Data ingestion: preprocess raw docs -> text chunks -> metadata
Embeddings: convert text chunks to vectors via an embeddings model
Vector store: store and query embeddings (approximate nearest neighbors)
RAG agent: retrieve context, construct prompts, call LLM, optionally perform chain-of-thought / tool use
API & orchestration: expose endpoints, session handling, rate-limiting
Observability: logging, request tracing, metrics for latency / error rates

Quickstart (fast path) Prerequisites

Python 3.10+
Git
Optional: Docker for containerized deployment
LLM/embedding credentials (e.g., OPENAI_API_KEY) or local model runtime

Clone and install

git clone https://github.com/Parrot90/Production_Ready_RAG_AI_Agent_in_Python.git
cd Production_Ready_RAG_AI_Agent_in_Python
python -m venv .venv
source .venv/bin/activate
pip install -r requirements.txt

Ingest your documents (example)

python scripts/ingest.py --source ./data/docs --output ./data/chunks

Build or update vector index

python scripts/index.py --chunks ./data/chunks --store ./data/vectorstore

Run the API server

uvicorn app.main:app --host 0.0.0.0 --port 8000 --reload

Installation (detailed)

Create a virtual environment: python -m venv .venv source .venv/bin/activate
Install dependencies: pip install -r requirements.txt
Optional: install system packages required by some vector stores (e.g., FAISS).

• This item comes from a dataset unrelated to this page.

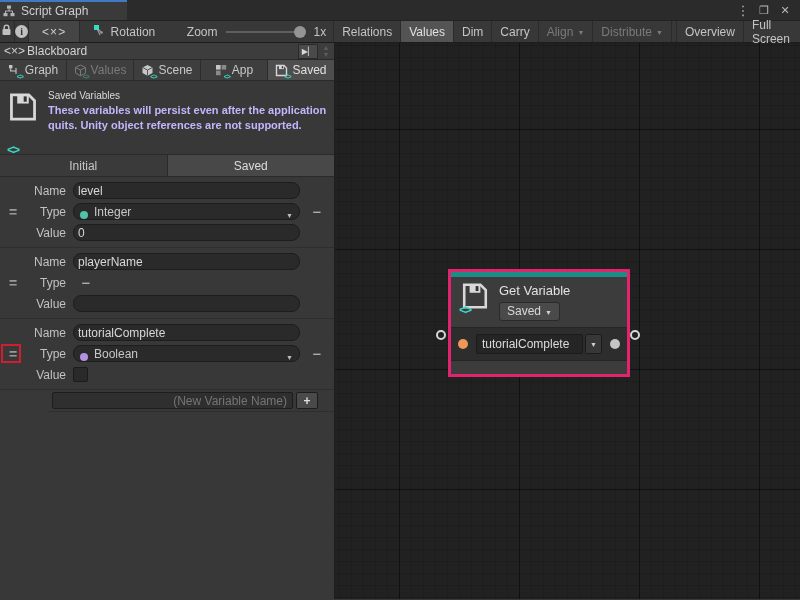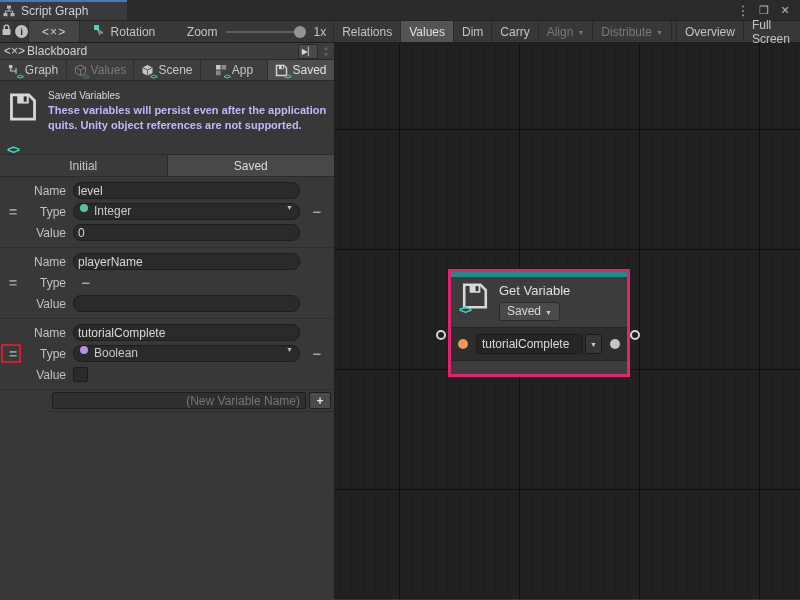"level" .vfield { align-items: flex-start -> flex-end }
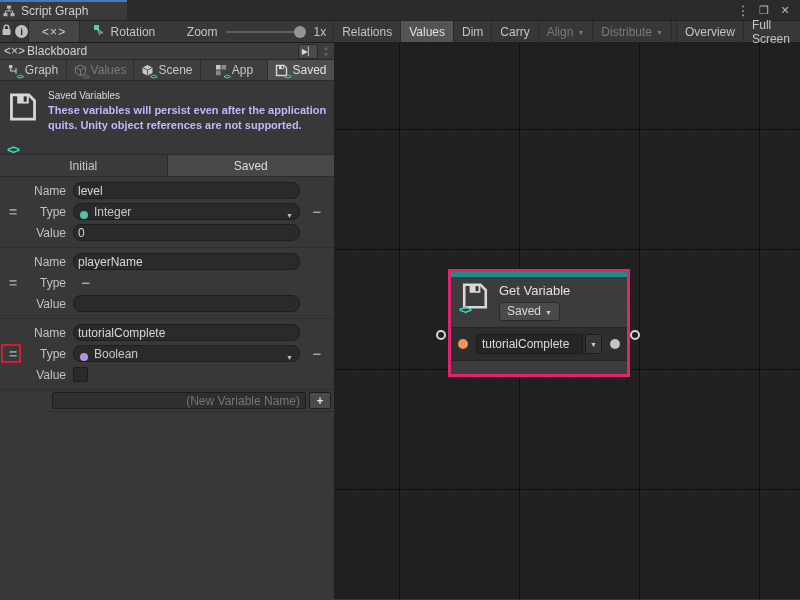"(New Variable Name)" .newvar-row { padding: 0 3px 0 4px -> 0 16px 0 4px }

Configuration The project uses environment variables and a small config loader (config.py). Typical config options:

OPENAI_API_KEY or other provider credentials
EMBEDDING_MODEL (provider/model for embeddings)
LLM_MODEL (model for generation)
VECTOR_STORE (faiss | chroma | milvus | weaviate)
PERSIST_DIRECTORY (where to persist vector stores / metadata)
MAX_CONTEXT_TOKENS, CHUNK_SIZE, CHUNK_OVERLAP, etc.

Typical workflows

Ingesting documents

Purpose: convert raw documents into cleaned text chunks with metadata (filename, source, modified time).
Steps:
- Detect file type (txt, md, pdf, html, docx)
- Extract text
- Split into chunks (size + overlap tuned for your LLM context window)
- Save chunk JSON/CSV ready for embedding

Building/using a vector store

Create embeddings for chunks using your chosen embedder
Save vectors & metadata to a vector index (FAISS/Chroma)
For production, consider a database-backed vector store (Milvus/Weaviate) for persistence, scaling, and multi-node support

Querying the agent (RAG flow)

Receive a user query via API
Embed the query and retrieve top-N relevant chunks
Construct a prompt combining retrieved context and a system/instruction template
Call the LLM for generation
Optionally store the conversational turn and any analytics/metrics

Example usage snippet (pseudo)

from rag_agent import RAGAgent

agent = RAGAgent(config)
response = agent.query("How do I rotate a vector in 3D?", session_id="user-123")
print(response.answer)

Deployment

Containerization: Dockerfile provided. Build and push image to your registry.
Orchestration: Kubernetes manifests are not included by default, but you can use a simple Deployment + HPA, Service, and Ingress.
Consider autoscaling, GPU-equipped nodes for local LLMs, or managed hosting for third-party LLM APIs.
Secrets management: use your cloud provider or HashiCorp Vault for keys.
Persistent volumes: for vector store persistence (if using self-hosted FAISS/Chroma).

Testing & CI

Unit tests: pytest
Integration tests: small sample document set + local vector store + mocked LLM responses
Example GitHub Actions workflow (ci.yml) may include:
- linting (flake8/ruff)
- unit tests
- build and push Docker image on release

Observability & Monitoring

Logging: structured JSON logs via Python logging; configurable level via LOG_LEVEL
Metrics: expose Prometheus metrics (request latency, error count, embedding/LLM call latencies)
Tracing: add OpenTelemetry for distributed tracing through ingestion -> retrieval -> LLM calls
Alerts: setup alerts for high error rate, high latency, low recall (if you have test queries)

Security & privacy

Do not log sensitive user data; sanitize before logging.
If storing user conversations, provide retention policy and opt-out mechanisms.
Secure APIs with authentication (API keys, OAuth).
Network: use TLS in production; limit access to vector store endpoints.
Rate limit LLM/API calls to avoid cost spikes.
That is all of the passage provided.